Did I include everything that I wanted to in this foodblog? Nope. I'm lacking three things in particular: a visit to T & T Supermarket, purveyor of all foods Asian, otherwise known to me as Snack Nirvana; a visit to Chocolate Arts, one of the city's best destinations for sweets; and a visit to the Elysian Room for some outstanding espresso, owned and operated by fellow eGer hopkin.

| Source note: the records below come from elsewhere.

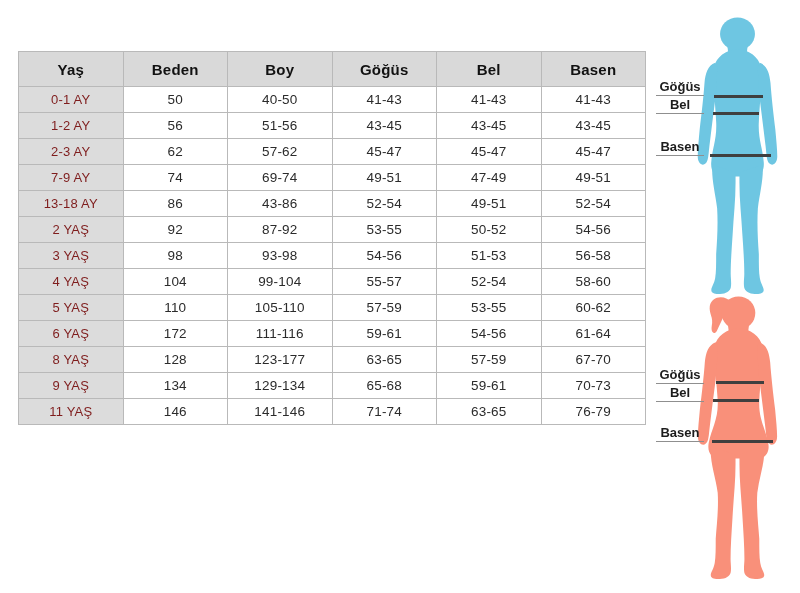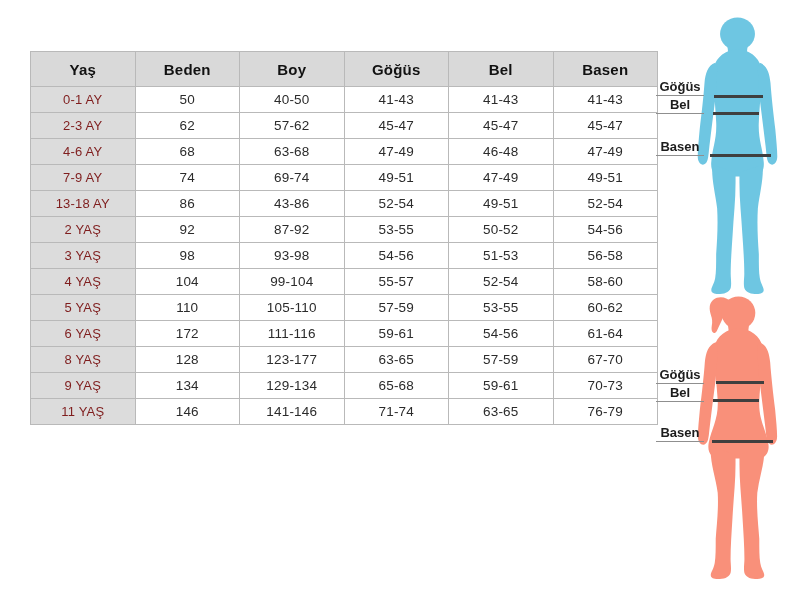--- a/index.html
+++ b/index.html
@@ -10,21 +10,21 @@
     --measure-line:#3f3f3f;
     --underline:#8f8f8f;
     --figure-blue:#6ec6e2;
     --figure-pink:#f9907a;
   }
   html,body{margin:0;padding:0;background:#fff;}
   body{font-family:"Liberation Sans",sans-serif;}
   .page{position:relative;width:800px;height:593px;background:#ffffff;overflow:hidden;}
 
   table.size-table{
-    position:absolute;left:30px;top:51px;width:628px;
+    position:absolute;left:18px;top:51px;width:628px;
     border-collapse:collapse;table-layout:fixed;
     color:var(--text);
   }
   .size-table th,.size-table td{
     border:1px solid var(--border);
     text-align:center;vertical-align:middle;padding:0;
     font-size:13.5px;letter-spacing:0.2px;
   }
   .size-table thead th{
     background:var(--header-bg);
@@ -83,34 +83,34 @@
     <tbody id="table-body">
         <tr>
           <th>0-1 AY</th>
           <td>50</td>
           <td>40-50</td>
           <td>41-43</td>
           <td>41-43</td>
           <td>41-43</td>
         </tr>
         <tr>
+          <th>1-2 AY</th>
+          <td>56</td>
+          <td>51-56</td>
+          <td>43-45</td>
+          <td>43-45</td>
+          <td>43-45</td>
+        </tr>
+        <tr>
           <th>2-3 AY</th>
           <td>62</td>
           <td>57-62</td>
           <td>45-47</td>
           <td>45-47</td>
           <td>45-47</td>
-        </tr>
-        <tr>
-          <th>4-6 AY</th>
-          <td>68</td>
-          <td>63-68</td>
-          <td>47-49</td>
-          <td>46-48</td>
-          <td>47-49</td>
         </tr>
         <tr>
           <th>7-9 AY</th>
           <td>74</td>
           <td>69-74</td>
           <td>49-51</td>
           <td>47-49</td>
           <td>49-51</td>
         </tr>
         <tr>

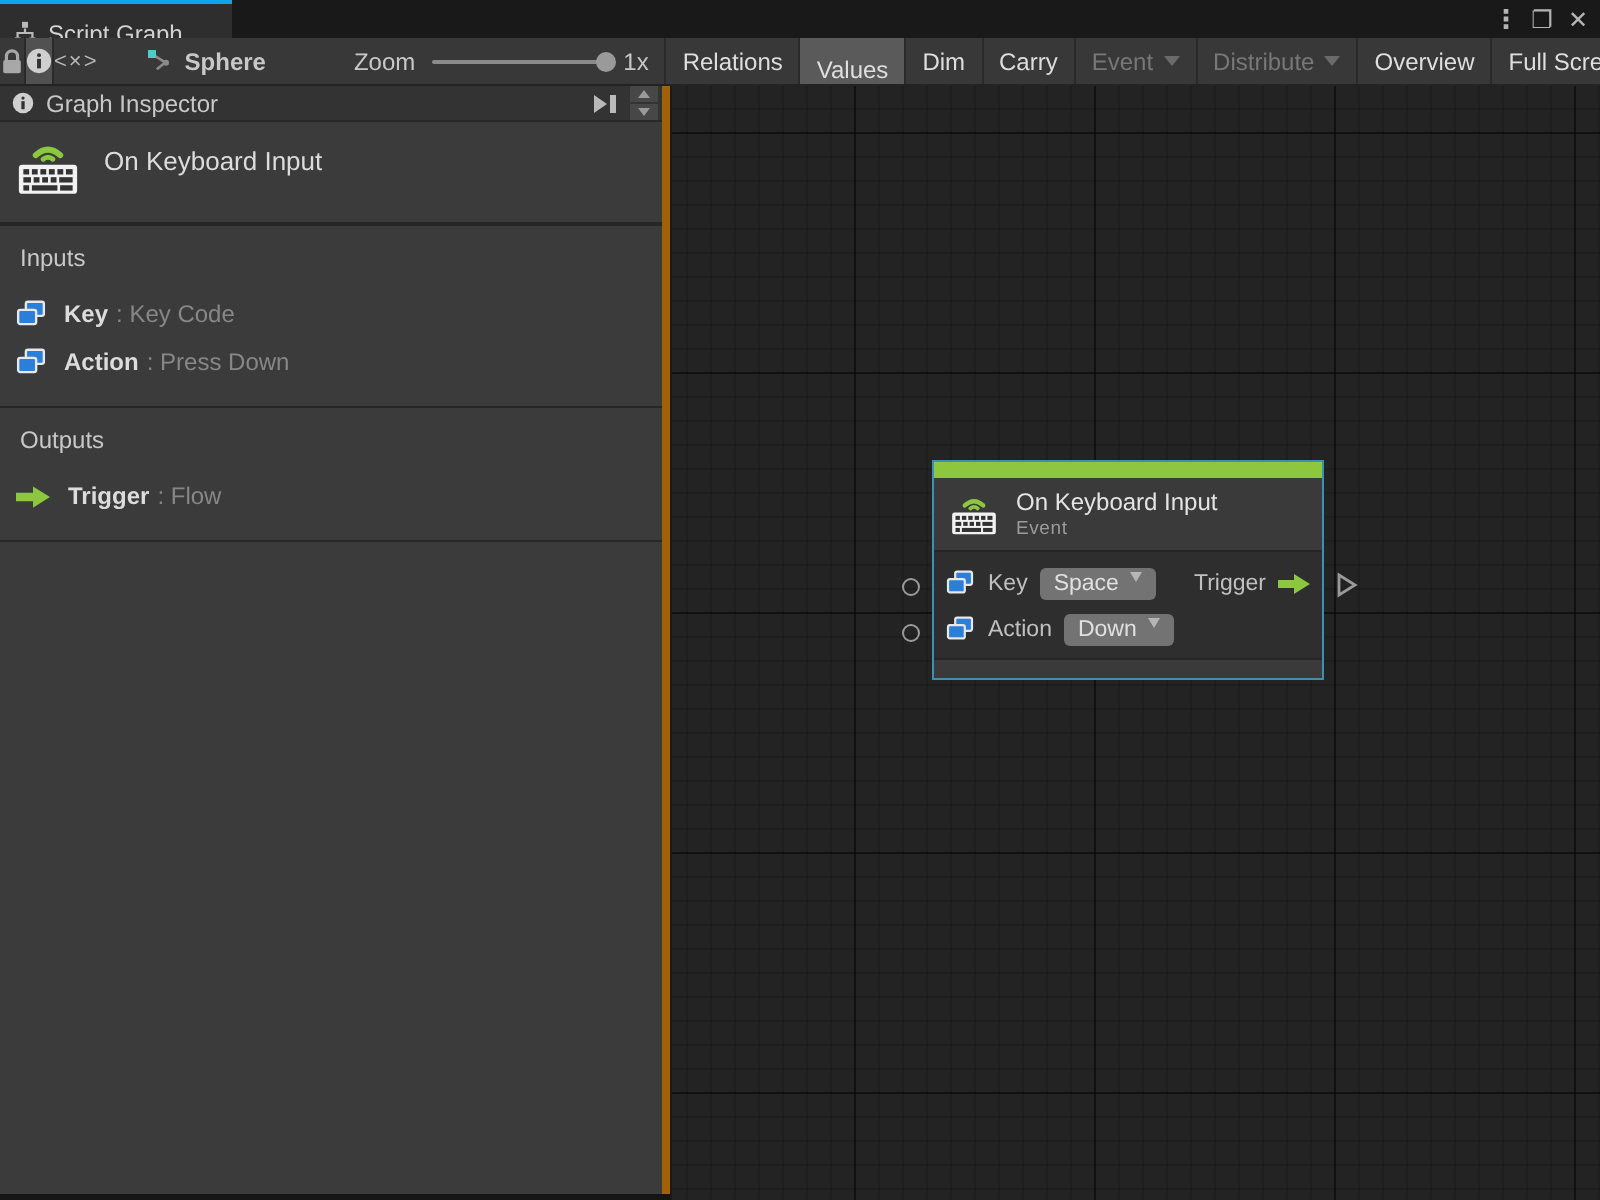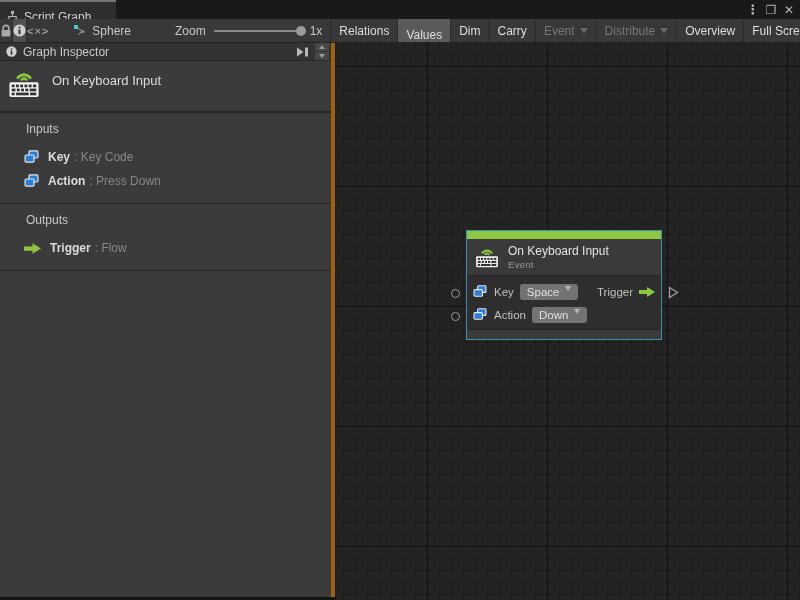--- a/index.html
+++ b/index.html
@@ -7,34 +7,34 @@
   body {
     font-family:"Liberation Sans","DejaVu Sans",sans-serif;
     font-size:12px; color:#c8c8c8; background:#191919;
     position:relative; user-select:none;
   }
   svg { display:block; }
 
   
   .tabbar { position:absolute; left:0; top:0; width:800px; height:19px; background:#191919; display:flex; align-items:stretch; }
   .tab { display:flex; align-items:center; gap:5px; padding:12px 14px 0 6px; width:116px;
-         background:#2e2e2e; border-top:2px solid #737373; color:#d2d2d2; }
+         background:#2e2e2e; border-top:2px solid #0ea5e9; color:#d2d2d2; }
   .win-controls { position:absolute; right:2px; top:0; height:19px; display:flex; align-items:center; }
   .win-btn { width:18px; height:19px; display:flex; align-items:center; justify-content:center; color:#b4b4b4; font-size:12px; }
   .win-btn.menu { font-size:13px; font-weight:bold; }
 
   
   .toolbar { position:absolute; left:0; top:19px; width:800px; height:24px; background:#383838;
              border-bottom:1px solid #232323; display:flex; align-items:stretch; }
   .tool-ic { display:flex; align-items:center; justify-content:center; }
   .lock-btn { width:26px; }
   .info-btn { width:28px; background:#515151; border-left:1px solid #2a2a2a; border-right:1px solid #2a2a2a; }
   .code-btn { width:58px; color:#b9b9b9; font-size:11px; letter-spacing:1px; }
   .vsep { width:1px; background:#2a2a2a; }
-  .target-chip { display:flex; align-items:center; gap:6px; padding:0 14px 0 24px; color:#c8c8c8; }
+  .target-chip { display:flex; align-items:center; gap:6px; padding:0 14px 0 24px; color:#c8c8c8;font-weight:bold; }
   .zoom-wrap { display:flex; align-items:center; gap:8px; padding:0 8px 0 30px;justify-content:flex-end; }
   .zoom-track { position:relative; width:88px; height:2px; background:#8b8b8b; border-radius:1px; }
   .zoom-handle { position:absolute; right:-4px; top:-4px; width:10px; height:10px; border-radius:50%; background:#9a9a9a; }
   .tbtn-group { margin-left:auto; display:flex; align-items:stretch; }
   .tbtn { display:flex; align-items:center; gap:5px; padding:0 8px; color:#dedede;
           border-left:1px solid #2a2a2a; background:#383838; white-space:nowrap; }
   .tbtn:last-child { border-right:1px solid #2a2a2a; }
   .tbtn.active { background:#5a5a5a;align-items:flex-end; }
   .tbtn.disabled { color:#777; }
   .caret { width:0; height:0; border-left:4px solid transparent; border-right:4px solid transparent; border-top:5px solid #8b8b8b; }
@@ -53,21 +53,21 @@
   .tri-up { width:0; height:0; border-left:3.5px solid transparent; border-right:3.5px solid transparent; border-bottom:4px solid #9a9a9a; }
   .tri-dn { width:0; height:0; border-left:3.5px solid transparent; border-right:3.5px solid transparent; border-top:4px solid #9a9a9a; }
 
   .unit-header { height:50px; display:flex; align-items:flex-start; padding:9px 8px 0 8px; }
   .unit-title { margin:3px 0 0 12px; font-size:13px; color:#dcdcdc; }
   .divider { height:1px; background:#272727; }
   .coroutine-row { height:31px; display:flex; align-items:center; padding-left:10px; }
   .coroutine-label { width:118px; color:#c4c4c4; }
   .checkbox { width:15px; height:15px; background:#2b2b2b; border:1px solid #555; border-radius:2px; }
 
-  .section { padding:9px 0 10px 16px; }
+  .section { padding:9px 0 10px 0; }
   .sec-header { padding-left:10px; color:#c8c8c8; margin-bottom:9px; }
   .port-row { display:flex; align-items:center; height:24px; padding-left:8px; }
   .port-row .pname { font-weight:bold; color:#dcdcdc; margin-left:9px; }
   .port-row .ptype { color:#878787; margin-left:4px; }
 
   
   .canvas { position:absolute; left:336px; top:43px; width:464px; height:557px;
     background-color:#232323;
     background-image:
       linear-gradient(to right, rgba(0,0,0,0.42) 1px, transparent 1px),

At least I can show you one of my past cappuccinos from the latter.


I didn't even get the chance to squeeze in a tour of the most dysfunctional kitchen in the world, showcasing my oh-so-luxurious 22 1/2" cooktop with no explanatory symbols whatsoever and my 23 1/2" oven with completely indecipherable symbols.




Kitchen genius, courtesy of Smeg. :hmmm: It should go without saying that I absolutely cannot wait to start cooking in a newly renovated kitchen of my own once we move [insert sigh-of-relief emoticon here]. Gas cooktop, here I come!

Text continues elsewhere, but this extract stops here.